→ Extracted material:
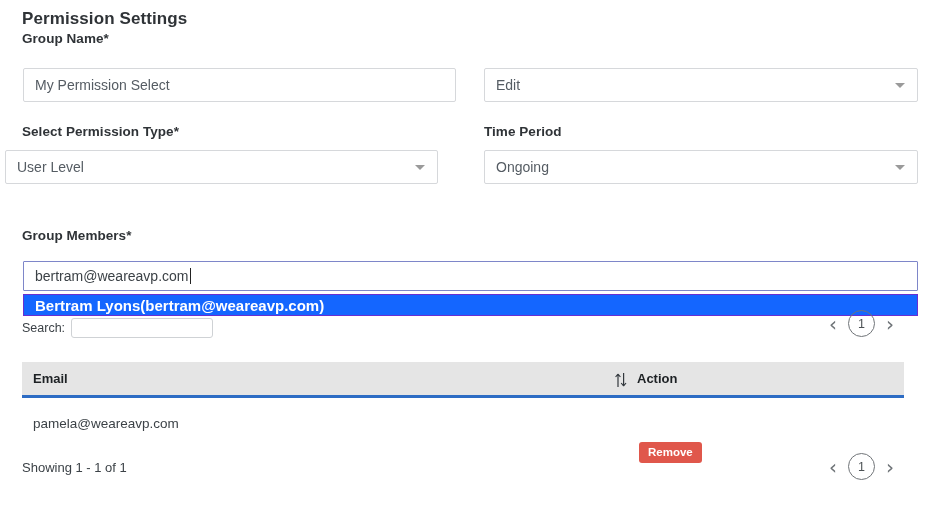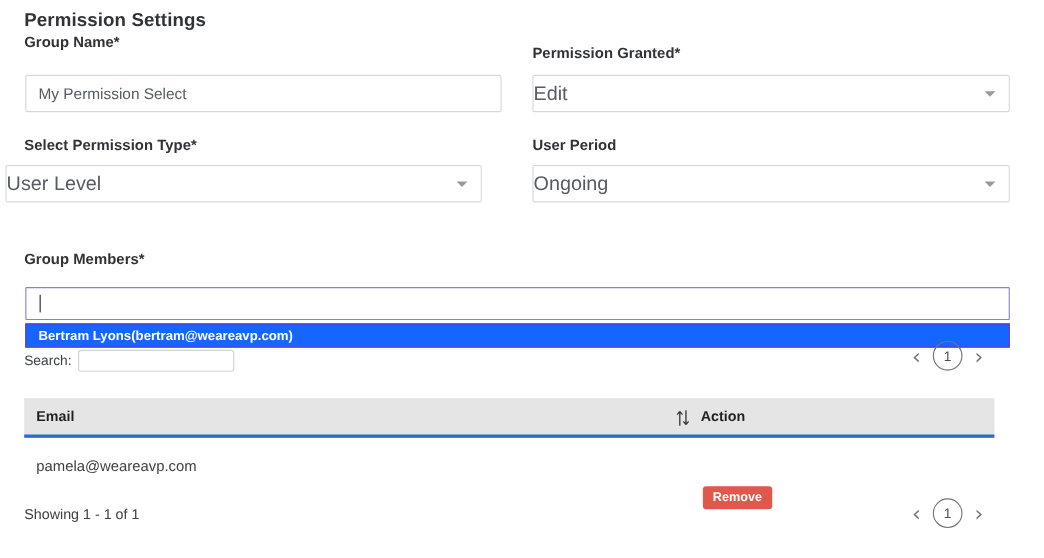"Permission Granted*" div.field-label { html: <div>Permission Granted*</div> -> none }
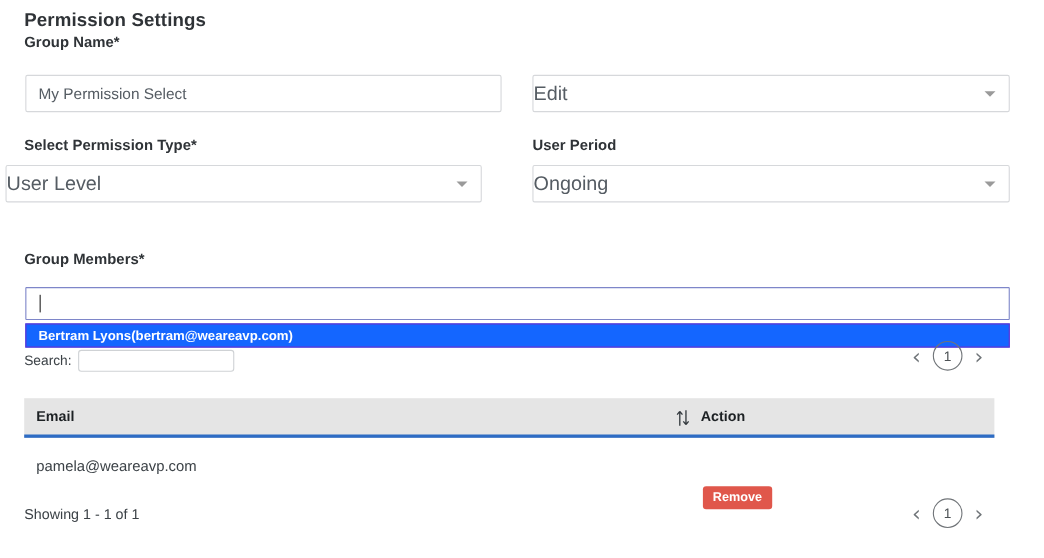"Edit" .select-box { font-size: 18px -> 14px; padding-left: none -> 11px }
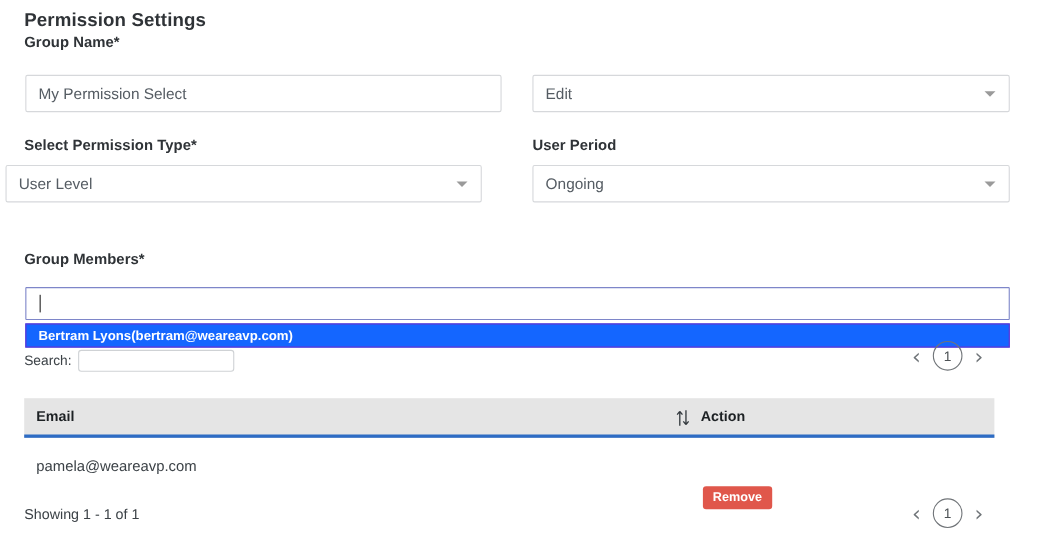"User Period" div.field-label { text: User -> Time }
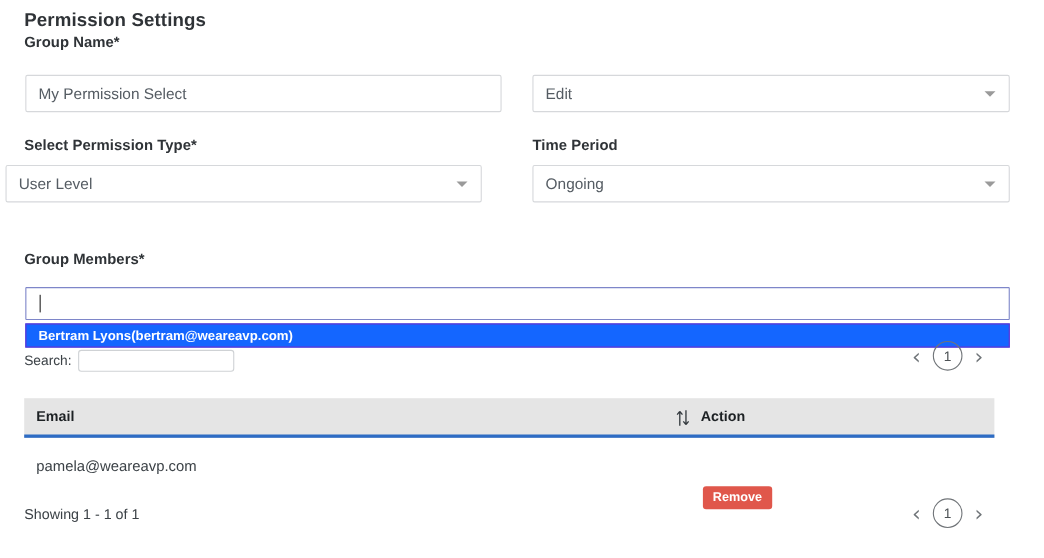"bertram@weareavp.com" span { html: none -> <span>bertram@weareavp.com</span> }
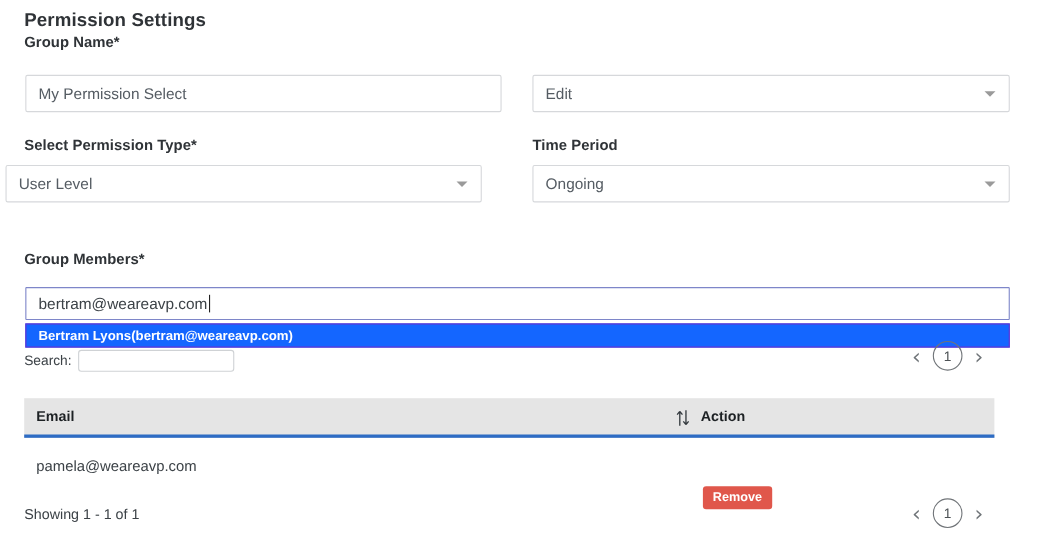"Bertram Lyons(bertram@weareavp.com)" .autocomplete-option { font-size: 12px -> 15px }
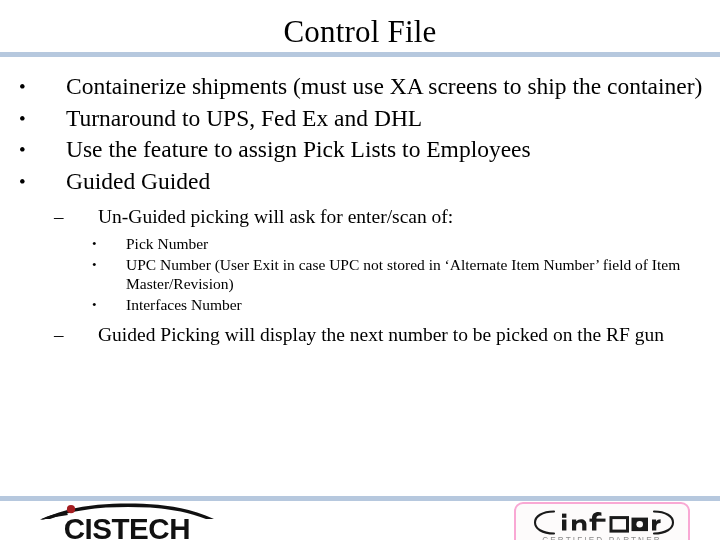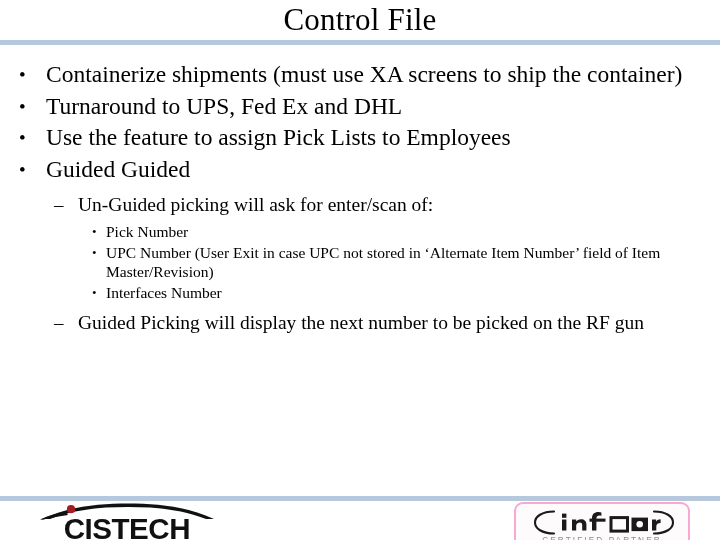"Control File" .slide-title { padding-top: 4px -> 16px }
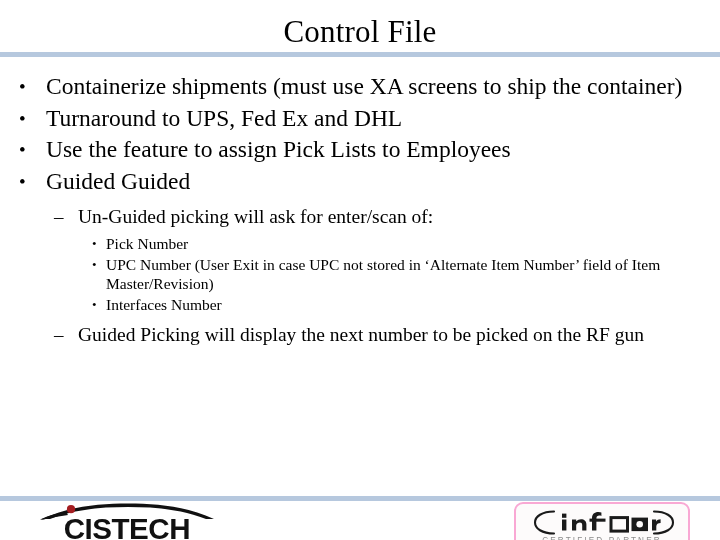"Containerize shipments (must use XA" .txt { margin-left: none -> 20px }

→ Requirement:
Please quote exactly the run of lines that starts the entries and ends at the line containing "padding-top: 4px ->", leaving out every picture.

→ Written response:
"Permission Granted*" div.field-label { html: <div>Permission Granted*</div> -> none }
"Edit" .select-box { font-size: 18px -> 14px; padding-left: none -> 11px }
"User Period" div.field-label { text: User -> Time }
"bertram@weareavp.com" span { html: none -> <span>bertram@weareavp.com</span> }
"Bertram Lyons(bertram@weareavp.com)" .autocomplete-option { font-size: 12px -> 15px }
"Control File" .slide-title { padding-top: 4px -> 16px }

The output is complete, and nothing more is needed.